Ein Prolog "Zwischen den Zeiten" bildet die Brücke zwischen dem Magdeburger und dem Berliner Ausstellungsteil, wobei man den Wormser Landfrieden von 1495 als Zäsur wählte. Die fundamentalen Wandlungsprozesse der Jahre um 1500 werden vorgestellt und die Auswirkungen von Reformation und Humanismus auf das Reichsgefüge thematisiert. Eine lange Kaisergalerie liefert schließlich das chronologische Gerüst bis zum Ende des Alten Reiches: Von Maximilian I. bis Franz II. werden die Herrscherpersönlichkeiten im Porträt vorgestellt und wichtige Ereignisse ihrer Regierungszeit angesprochen. In der Person des Kaisers - so der Grundgedanke der Ausstellung - liegt auch in der Frühen Neuzeit noch das Zentrum des Reiches.
Drei Abteilungen durchbrechen die chronologische Folge: "Das Reich und seine Grenzen", "Körper und Glieder des Reiches" sowie "Das gelebte Reich". Wie stellte sich das Reich im Kartenbild dar? Wo lagen seine Grenzen? Welche Wappen und Symbole besaß es? Wie wurde es in der Reichspublizistik behandelt? Welche Rolle spielte es im europäischen Mächtekonzert? Wahl und Krönung eines Kaisers, Kurfürsten, Reichstag und Reichsstände, lehnrechtliche Bindungen, Reichsgerichtsbarkeit und kaiserliches Postwesen, Reichskreise und Reichsmilitär werden in ihrer Geschichte und Funktion angerissen, die Lebenswelten der Reichsfürsten, der Bürger der Reichsstädte und der Angehörigen der Reichskirche und des Deutschen Ordens, der Freien Herren und der Juden in ihrer politischen und kulturellen Bedeutung skizziert.

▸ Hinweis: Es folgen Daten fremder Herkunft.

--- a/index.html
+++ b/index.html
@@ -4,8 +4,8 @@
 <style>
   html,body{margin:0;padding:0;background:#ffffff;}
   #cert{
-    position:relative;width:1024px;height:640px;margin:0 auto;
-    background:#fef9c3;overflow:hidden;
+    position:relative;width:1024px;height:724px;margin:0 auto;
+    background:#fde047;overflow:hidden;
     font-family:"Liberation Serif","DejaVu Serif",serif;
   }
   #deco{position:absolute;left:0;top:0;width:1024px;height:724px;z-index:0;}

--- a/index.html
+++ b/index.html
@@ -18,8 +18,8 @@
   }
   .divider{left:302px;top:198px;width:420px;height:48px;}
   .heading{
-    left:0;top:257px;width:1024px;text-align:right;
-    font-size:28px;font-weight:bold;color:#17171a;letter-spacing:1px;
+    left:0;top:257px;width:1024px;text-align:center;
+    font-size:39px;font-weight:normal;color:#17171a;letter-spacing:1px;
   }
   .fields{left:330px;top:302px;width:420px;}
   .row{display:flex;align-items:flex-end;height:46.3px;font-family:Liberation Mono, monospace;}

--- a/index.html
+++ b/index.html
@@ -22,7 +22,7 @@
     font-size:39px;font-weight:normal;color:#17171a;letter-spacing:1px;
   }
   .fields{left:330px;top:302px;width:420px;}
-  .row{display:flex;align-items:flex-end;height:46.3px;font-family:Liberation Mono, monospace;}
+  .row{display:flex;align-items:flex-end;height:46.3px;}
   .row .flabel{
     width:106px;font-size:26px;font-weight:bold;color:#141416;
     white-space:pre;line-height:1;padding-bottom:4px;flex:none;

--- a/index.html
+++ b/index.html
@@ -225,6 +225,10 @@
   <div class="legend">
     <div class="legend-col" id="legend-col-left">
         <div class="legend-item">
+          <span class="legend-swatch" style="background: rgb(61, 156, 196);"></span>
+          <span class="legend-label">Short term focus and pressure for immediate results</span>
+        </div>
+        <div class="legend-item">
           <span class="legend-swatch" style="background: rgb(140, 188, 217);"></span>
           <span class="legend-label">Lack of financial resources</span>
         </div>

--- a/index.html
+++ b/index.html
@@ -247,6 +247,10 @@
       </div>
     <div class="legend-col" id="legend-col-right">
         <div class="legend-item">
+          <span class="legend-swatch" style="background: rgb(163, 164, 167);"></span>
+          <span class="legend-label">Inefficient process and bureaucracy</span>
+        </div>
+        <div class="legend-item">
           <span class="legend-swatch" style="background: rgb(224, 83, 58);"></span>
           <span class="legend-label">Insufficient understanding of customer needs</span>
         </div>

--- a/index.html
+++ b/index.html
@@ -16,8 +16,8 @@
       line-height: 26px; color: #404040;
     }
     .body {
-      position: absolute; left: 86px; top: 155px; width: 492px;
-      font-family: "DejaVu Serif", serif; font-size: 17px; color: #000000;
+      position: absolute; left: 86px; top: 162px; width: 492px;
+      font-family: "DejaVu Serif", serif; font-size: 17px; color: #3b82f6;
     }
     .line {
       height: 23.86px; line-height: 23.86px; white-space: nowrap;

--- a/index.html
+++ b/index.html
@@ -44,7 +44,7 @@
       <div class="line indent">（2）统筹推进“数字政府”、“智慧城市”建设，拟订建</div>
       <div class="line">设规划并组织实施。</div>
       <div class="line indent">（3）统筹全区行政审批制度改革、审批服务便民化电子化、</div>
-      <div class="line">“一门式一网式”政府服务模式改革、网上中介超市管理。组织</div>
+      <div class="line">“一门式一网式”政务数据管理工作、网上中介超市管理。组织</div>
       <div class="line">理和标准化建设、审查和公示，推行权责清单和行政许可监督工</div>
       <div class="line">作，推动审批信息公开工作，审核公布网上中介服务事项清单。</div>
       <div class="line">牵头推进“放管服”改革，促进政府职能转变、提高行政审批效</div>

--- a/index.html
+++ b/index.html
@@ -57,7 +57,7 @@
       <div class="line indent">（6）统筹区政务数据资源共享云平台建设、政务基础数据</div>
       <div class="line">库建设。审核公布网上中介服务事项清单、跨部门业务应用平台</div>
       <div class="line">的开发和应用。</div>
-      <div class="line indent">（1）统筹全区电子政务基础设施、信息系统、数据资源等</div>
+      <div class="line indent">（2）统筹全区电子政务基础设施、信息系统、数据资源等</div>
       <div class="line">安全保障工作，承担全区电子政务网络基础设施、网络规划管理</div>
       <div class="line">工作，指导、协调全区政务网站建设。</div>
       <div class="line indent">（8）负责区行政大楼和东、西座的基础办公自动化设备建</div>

Zielsicher führen Ausstellung und Katalog auf "Das Ende des Reiches" hin: Der österreichisch-preußische Gegensatz, die Einflüsse der Französischen Revolution, die Niederlagen in den Koalitionskriegen, der Reichsdeputationshauptschluss und die Neuordnung Europas durch Napoleon werden zur unmittelbaren Vorgeschichte der Niederlegung der Kaiserkrone. Durch den Jahrestag bedingt, nimmt diese Abteilung überproportional viel Raum ein und bildet ein Scharnier zu den beiden letzten Abschnitten der Ausstellung, deren erster unter dem Titel "Staatsmodelle und Modellstaaten" die Entwicklung in einzelnen deutschen Staaten zwischen Reichsende und Wiener Kongress in den Blick nimmt. Eine Abteilung "Sehnsucht nach dem Reich - Des Reiches Herrlichkeit" verlängert die Erzählung über den Wiener Kongress hinaus weit in das 19. Jahrhundert hinein, versammelt Zeugnisse zu Mittelalterbegeisterung, Deutschtümelei und Reichsromantik und entlässt den Besucher mit der Frage: "Was geht das Reich uns heute an?" - eine Sammlung von Zitaten aus zwei Jahrhunderten.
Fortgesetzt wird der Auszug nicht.